## ACTIVITY
All lines in the records that carry the string "each" are to be shown.

## DATASET RECORDS
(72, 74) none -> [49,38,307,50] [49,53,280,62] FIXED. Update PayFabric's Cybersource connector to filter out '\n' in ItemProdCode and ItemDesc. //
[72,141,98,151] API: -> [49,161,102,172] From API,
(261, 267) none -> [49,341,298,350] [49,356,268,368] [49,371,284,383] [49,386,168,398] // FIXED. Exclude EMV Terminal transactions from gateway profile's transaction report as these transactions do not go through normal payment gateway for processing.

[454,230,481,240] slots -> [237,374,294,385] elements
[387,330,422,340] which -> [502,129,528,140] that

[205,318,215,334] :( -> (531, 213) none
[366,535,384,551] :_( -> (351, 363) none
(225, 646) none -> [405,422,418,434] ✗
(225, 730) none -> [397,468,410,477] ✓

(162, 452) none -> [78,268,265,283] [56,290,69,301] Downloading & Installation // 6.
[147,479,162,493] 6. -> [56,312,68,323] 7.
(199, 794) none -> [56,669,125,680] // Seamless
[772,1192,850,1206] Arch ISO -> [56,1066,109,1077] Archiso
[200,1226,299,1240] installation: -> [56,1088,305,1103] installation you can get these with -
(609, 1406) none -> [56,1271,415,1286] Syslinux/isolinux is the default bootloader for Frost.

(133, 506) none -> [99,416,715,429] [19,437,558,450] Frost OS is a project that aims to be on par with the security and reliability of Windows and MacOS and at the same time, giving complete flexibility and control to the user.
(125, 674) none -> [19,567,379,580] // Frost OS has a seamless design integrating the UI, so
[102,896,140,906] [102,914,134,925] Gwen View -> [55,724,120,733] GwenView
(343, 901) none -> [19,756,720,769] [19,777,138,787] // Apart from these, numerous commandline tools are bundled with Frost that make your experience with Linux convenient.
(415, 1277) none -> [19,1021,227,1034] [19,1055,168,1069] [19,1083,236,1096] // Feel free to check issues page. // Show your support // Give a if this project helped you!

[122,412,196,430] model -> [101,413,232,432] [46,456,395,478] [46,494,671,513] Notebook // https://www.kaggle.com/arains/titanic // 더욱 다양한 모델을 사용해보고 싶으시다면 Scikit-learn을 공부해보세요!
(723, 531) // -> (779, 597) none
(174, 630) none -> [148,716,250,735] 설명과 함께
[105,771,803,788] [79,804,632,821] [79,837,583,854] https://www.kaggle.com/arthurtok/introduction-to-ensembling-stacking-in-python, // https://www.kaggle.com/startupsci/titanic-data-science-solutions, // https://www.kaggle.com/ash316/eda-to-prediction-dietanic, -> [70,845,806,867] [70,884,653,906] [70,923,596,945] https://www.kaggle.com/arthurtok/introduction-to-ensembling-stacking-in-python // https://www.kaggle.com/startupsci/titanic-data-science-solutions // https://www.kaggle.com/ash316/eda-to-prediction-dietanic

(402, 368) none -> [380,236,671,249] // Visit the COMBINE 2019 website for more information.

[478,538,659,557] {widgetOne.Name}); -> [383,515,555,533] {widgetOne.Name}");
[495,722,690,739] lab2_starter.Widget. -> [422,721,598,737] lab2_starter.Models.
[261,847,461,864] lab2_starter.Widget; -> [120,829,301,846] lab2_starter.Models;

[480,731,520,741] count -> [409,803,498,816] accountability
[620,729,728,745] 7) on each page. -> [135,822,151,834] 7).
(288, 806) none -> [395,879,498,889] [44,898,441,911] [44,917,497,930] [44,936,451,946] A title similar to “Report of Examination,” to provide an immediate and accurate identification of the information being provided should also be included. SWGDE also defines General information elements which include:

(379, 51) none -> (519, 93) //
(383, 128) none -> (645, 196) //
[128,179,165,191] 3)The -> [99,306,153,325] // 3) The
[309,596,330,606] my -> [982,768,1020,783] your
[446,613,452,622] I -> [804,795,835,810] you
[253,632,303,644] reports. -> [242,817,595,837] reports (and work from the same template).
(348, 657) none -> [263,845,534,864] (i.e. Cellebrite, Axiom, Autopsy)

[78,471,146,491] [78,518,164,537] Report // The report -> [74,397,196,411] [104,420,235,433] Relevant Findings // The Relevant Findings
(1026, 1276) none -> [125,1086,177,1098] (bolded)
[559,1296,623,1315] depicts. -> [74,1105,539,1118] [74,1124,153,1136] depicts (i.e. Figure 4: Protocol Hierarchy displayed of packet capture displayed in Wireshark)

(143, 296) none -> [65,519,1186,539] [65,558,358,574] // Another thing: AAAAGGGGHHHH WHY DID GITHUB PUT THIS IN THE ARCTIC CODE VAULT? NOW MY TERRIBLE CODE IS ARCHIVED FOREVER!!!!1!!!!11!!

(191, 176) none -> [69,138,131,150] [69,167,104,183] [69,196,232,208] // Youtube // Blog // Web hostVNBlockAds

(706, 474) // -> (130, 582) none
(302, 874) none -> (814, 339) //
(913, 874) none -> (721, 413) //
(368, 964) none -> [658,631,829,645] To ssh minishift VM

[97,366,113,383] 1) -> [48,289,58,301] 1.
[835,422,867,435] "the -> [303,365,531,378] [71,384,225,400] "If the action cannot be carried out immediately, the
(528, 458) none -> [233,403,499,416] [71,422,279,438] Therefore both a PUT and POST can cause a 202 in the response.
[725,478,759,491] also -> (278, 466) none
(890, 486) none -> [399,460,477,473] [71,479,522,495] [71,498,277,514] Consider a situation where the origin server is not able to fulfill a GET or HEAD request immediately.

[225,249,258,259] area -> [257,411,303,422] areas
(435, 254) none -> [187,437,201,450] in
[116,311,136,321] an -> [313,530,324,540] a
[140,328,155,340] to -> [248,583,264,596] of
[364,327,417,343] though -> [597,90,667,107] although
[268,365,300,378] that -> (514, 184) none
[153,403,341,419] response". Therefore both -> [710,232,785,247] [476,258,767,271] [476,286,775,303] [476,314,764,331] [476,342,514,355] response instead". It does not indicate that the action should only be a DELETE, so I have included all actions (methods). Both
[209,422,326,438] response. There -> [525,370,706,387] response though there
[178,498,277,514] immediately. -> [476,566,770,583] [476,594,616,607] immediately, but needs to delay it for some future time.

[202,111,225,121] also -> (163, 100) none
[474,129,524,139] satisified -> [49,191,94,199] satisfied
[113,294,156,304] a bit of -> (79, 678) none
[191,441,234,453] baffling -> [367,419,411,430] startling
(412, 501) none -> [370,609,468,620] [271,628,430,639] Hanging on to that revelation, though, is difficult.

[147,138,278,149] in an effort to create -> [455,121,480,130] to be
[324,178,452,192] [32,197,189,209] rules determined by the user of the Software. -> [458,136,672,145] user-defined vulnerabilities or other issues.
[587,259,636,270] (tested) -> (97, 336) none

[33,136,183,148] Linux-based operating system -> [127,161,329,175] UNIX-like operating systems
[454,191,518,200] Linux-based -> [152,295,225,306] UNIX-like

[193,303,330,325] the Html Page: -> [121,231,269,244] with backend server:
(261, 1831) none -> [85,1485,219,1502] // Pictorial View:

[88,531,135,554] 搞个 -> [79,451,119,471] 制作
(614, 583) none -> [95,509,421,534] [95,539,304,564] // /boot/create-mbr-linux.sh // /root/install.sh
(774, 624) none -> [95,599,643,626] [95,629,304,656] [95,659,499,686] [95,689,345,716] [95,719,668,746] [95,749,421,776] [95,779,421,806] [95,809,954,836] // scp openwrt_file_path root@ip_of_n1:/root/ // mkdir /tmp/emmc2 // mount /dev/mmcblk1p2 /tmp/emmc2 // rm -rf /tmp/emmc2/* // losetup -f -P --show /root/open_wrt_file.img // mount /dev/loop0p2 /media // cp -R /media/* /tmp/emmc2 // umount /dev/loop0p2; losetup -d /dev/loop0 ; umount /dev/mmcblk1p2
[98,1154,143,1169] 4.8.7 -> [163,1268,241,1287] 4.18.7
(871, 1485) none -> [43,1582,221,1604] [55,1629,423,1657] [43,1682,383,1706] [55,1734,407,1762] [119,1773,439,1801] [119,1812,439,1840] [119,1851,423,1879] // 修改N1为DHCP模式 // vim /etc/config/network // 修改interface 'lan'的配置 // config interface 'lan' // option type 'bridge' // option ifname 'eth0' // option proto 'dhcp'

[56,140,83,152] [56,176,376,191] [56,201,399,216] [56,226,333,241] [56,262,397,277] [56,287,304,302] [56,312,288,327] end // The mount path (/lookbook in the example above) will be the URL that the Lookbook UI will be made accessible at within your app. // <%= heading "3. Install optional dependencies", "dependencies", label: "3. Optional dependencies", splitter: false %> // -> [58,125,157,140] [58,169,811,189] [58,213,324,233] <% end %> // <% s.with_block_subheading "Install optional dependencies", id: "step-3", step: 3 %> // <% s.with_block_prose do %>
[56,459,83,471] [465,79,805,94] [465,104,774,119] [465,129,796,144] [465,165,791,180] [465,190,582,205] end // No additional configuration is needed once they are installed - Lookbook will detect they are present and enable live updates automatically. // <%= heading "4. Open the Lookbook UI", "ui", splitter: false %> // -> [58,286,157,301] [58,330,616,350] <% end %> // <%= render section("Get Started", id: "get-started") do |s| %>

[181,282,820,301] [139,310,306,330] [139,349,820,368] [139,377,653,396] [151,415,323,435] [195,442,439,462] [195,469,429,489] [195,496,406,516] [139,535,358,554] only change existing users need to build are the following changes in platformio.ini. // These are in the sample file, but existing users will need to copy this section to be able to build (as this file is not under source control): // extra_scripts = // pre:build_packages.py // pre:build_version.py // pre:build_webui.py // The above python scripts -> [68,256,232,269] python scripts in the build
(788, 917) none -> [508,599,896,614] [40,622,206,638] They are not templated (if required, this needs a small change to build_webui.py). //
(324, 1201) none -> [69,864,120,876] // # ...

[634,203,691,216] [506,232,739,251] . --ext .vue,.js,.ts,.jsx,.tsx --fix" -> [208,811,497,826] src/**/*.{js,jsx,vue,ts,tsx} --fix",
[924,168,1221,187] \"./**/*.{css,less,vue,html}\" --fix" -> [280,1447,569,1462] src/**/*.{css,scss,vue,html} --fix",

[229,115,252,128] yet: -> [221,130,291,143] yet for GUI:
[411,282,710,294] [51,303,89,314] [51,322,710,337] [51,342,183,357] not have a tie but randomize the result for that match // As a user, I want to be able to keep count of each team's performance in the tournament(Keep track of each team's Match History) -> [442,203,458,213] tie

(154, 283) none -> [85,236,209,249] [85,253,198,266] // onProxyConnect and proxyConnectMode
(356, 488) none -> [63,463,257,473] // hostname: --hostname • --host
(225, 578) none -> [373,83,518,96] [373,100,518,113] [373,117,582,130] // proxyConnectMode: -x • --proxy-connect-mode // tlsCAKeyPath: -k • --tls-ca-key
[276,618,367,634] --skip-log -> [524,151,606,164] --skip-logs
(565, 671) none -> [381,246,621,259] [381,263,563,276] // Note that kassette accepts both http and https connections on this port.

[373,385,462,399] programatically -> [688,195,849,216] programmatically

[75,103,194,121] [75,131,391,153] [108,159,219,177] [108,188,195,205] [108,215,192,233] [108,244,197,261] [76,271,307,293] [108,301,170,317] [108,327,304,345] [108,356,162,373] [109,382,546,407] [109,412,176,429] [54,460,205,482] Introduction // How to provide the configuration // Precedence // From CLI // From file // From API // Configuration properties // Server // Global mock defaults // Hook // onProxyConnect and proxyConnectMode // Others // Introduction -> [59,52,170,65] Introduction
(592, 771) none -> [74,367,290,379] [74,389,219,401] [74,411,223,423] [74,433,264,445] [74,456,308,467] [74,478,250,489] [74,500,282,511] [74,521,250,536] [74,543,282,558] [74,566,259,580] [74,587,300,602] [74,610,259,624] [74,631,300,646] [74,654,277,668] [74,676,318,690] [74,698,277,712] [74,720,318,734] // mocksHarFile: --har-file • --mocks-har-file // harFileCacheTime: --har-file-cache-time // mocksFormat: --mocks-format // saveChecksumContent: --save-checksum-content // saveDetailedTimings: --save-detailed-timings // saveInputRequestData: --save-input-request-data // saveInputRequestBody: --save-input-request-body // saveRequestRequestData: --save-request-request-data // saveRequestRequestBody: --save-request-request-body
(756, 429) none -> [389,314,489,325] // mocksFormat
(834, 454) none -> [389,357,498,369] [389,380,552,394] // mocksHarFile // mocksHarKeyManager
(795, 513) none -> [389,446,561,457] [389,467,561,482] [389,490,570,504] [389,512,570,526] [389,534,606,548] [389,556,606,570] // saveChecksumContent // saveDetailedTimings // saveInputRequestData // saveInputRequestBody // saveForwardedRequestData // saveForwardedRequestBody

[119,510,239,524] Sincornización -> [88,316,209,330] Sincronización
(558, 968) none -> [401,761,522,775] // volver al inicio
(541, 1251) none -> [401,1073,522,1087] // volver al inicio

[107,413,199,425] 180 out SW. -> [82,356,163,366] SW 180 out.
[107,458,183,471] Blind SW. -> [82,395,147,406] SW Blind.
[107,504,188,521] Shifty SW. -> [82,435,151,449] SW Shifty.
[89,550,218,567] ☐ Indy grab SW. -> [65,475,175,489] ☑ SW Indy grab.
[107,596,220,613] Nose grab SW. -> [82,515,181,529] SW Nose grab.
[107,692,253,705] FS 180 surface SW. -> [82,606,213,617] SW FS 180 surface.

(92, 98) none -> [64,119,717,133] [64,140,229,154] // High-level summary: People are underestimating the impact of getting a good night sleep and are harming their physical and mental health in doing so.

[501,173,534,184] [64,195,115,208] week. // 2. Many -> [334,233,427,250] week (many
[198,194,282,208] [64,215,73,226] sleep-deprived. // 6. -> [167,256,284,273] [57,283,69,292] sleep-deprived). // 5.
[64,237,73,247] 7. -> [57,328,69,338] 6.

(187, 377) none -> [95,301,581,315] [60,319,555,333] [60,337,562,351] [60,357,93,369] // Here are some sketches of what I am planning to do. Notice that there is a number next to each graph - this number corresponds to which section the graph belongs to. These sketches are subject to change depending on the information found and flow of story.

## THE COMPLETED TASK
[620,729,728,745] 7) on each page. -> [135,822,151,834] 7).
[411,282,710,294] [51,303,89,314] [51,322,710,337] [51,342,183,357] not have a tie but randomize the result for that match // As a user, I want to be able to keep count of each team's performance in the tournament(Keep track of each team's Match History) -> [442,203,458,213] tie
(187, 377) none -> [95,301,581,315] [60,319,555,333] [60,337,562,351] [60,357,93,369] // Here are some sketches of what I am planning to do. Notice that there is a number next to each graph - this number corresponds to which section the graph belongs to. These sketches are subject to change depending on the information found and flow of story.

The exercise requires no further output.